Task details
Line by line, please look for the word "Classification" in the following records, then copy each line you find it in.

Information
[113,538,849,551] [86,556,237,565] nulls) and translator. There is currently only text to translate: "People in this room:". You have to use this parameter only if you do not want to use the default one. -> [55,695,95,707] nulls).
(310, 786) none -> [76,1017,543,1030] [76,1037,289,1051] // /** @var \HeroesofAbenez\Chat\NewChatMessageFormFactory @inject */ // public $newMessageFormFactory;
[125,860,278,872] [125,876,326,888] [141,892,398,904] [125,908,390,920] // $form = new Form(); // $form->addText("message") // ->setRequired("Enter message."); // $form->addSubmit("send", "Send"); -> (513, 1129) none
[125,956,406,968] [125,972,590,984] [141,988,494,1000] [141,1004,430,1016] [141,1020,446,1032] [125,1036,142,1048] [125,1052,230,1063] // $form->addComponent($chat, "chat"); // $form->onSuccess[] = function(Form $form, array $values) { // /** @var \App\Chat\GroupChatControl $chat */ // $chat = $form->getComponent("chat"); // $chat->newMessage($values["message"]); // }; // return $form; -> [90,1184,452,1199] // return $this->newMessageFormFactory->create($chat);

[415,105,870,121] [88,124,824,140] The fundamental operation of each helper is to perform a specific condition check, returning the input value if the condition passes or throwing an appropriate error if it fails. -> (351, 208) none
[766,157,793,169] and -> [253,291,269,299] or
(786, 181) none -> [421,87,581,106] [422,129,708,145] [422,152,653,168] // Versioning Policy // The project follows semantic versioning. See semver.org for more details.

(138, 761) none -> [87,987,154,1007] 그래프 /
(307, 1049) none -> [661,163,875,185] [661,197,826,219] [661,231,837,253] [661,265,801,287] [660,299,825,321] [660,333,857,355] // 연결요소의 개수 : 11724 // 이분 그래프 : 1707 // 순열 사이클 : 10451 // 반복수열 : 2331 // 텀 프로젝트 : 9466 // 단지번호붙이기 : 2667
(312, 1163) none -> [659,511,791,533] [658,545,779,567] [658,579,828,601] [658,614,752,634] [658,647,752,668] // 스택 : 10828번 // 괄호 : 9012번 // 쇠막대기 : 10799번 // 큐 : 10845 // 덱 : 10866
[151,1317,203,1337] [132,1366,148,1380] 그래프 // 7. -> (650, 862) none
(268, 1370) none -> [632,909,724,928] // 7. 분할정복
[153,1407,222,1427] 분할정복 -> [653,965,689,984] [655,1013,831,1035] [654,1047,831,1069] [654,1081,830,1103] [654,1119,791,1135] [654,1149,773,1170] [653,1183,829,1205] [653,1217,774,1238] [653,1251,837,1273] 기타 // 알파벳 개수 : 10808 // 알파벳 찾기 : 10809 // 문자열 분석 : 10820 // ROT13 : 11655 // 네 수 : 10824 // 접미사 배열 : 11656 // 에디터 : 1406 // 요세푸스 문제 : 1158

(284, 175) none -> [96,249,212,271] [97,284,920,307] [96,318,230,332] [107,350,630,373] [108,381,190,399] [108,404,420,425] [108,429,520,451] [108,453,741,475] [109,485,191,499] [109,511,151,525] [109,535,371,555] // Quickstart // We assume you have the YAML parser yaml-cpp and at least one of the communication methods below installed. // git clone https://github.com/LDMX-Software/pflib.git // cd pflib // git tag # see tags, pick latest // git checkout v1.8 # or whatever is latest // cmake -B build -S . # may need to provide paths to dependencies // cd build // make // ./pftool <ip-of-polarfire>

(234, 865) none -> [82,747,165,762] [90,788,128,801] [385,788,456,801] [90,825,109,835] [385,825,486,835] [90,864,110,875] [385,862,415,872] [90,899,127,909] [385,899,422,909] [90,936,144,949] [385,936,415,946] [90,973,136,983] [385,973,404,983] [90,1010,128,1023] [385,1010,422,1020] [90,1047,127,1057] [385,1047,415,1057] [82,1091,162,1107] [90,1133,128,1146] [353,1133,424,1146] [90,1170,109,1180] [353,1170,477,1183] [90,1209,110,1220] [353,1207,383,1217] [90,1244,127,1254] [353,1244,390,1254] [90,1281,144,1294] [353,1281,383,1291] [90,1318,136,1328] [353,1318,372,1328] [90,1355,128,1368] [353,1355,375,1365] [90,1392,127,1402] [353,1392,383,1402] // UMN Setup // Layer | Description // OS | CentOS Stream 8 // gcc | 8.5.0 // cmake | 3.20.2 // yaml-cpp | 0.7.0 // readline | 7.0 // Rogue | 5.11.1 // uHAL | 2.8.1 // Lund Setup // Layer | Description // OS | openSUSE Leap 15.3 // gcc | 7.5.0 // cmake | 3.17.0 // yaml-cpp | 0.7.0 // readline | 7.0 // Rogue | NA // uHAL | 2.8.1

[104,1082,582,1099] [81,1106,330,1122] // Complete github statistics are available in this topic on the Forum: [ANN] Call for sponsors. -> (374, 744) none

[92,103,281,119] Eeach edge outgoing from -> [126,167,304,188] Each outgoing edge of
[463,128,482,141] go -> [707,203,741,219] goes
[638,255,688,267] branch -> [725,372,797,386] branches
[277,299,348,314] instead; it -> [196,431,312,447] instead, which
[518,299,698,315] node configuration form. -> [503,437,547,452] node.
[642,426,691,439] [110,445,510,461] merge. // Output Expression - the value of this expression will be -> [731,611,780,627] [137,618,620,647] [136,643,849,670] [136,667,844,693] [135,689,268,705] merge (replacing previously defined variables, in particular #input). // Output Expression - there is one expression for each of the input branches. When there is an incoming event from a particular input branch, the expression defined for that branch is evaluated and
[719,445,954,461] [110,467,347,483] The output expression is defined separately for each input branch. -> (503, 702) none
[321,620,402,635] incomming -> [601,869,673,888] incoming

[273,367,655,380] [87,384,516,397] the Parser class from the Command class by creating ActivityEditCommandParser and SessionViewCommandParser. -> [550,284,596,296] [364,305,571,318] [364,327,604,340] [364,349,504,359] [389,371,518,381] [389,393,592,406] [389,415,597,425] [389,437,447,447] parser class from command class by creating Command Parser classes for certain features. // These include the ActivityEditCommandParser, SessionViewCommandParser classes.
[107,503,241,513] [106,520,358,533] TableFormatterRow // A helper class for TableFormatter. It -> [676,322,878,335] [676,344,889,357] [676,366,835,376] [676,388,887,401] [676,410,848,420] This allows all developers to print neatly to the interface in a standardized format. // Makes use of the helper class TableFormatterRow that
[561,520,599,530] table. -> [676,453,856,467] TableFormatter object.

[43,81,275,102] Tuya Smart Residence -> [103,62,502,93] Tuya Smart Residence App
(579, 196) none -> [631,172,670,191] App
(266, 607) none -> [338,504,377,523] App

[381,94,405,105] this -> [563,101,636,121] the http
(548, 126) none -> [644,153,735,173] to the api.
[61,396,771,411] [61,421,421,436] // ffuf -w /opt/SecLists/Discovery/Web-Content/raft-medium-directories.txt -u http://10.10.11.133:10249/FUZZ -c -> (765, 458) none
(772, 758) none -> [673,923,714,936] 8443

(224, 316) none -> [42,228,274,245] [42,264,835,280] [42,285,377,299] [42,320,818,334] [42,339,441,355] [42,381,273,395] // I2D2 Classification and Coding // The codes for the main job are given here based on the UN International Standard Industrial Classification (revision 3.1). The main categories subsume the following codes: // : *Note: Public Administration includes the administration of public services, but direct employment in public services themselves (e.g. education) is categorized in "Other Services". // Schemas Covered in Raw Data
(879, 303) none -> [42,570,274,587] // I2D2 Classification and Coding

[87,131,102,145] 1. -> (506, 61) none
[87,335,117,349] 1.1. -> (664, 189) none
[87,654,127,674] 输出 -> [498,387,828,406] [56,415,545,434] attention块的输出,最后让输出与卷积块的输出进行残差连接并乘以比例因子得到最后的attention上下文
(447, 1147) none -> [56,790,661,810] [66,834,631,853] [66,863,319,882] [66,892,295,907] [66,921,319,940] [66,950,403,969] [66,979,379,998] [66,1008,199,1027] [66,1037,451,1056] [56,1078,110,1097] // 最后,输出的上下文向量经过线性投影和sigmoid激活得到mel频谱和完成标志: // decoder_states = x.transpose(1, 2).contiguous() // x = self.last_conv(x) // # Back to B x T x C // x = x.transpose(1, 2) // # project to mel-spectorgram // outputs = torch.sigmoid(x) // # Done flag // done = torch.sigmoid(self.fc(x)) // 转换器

Result
(224, 316) none -> [42,228,274,245] [42,264,835,280] [42,285,377,299] [42,320,818,334] [42,339,441,355] [42,381,273,395] // I2D2 Classification and Coding // The codes for the main job are given here based on the UN International Standard Industrial Classification (revision 3.1). The main categories subsume the following codes: // : *Note: Public Administration includes the administration of public services, but direct employment in public services themselves (e.g. education) is categorized in "Other Services". // Schemas Covered in Raw Data
(879, 303) none -> [42,570,274,587] // I2D2 Classification and Coding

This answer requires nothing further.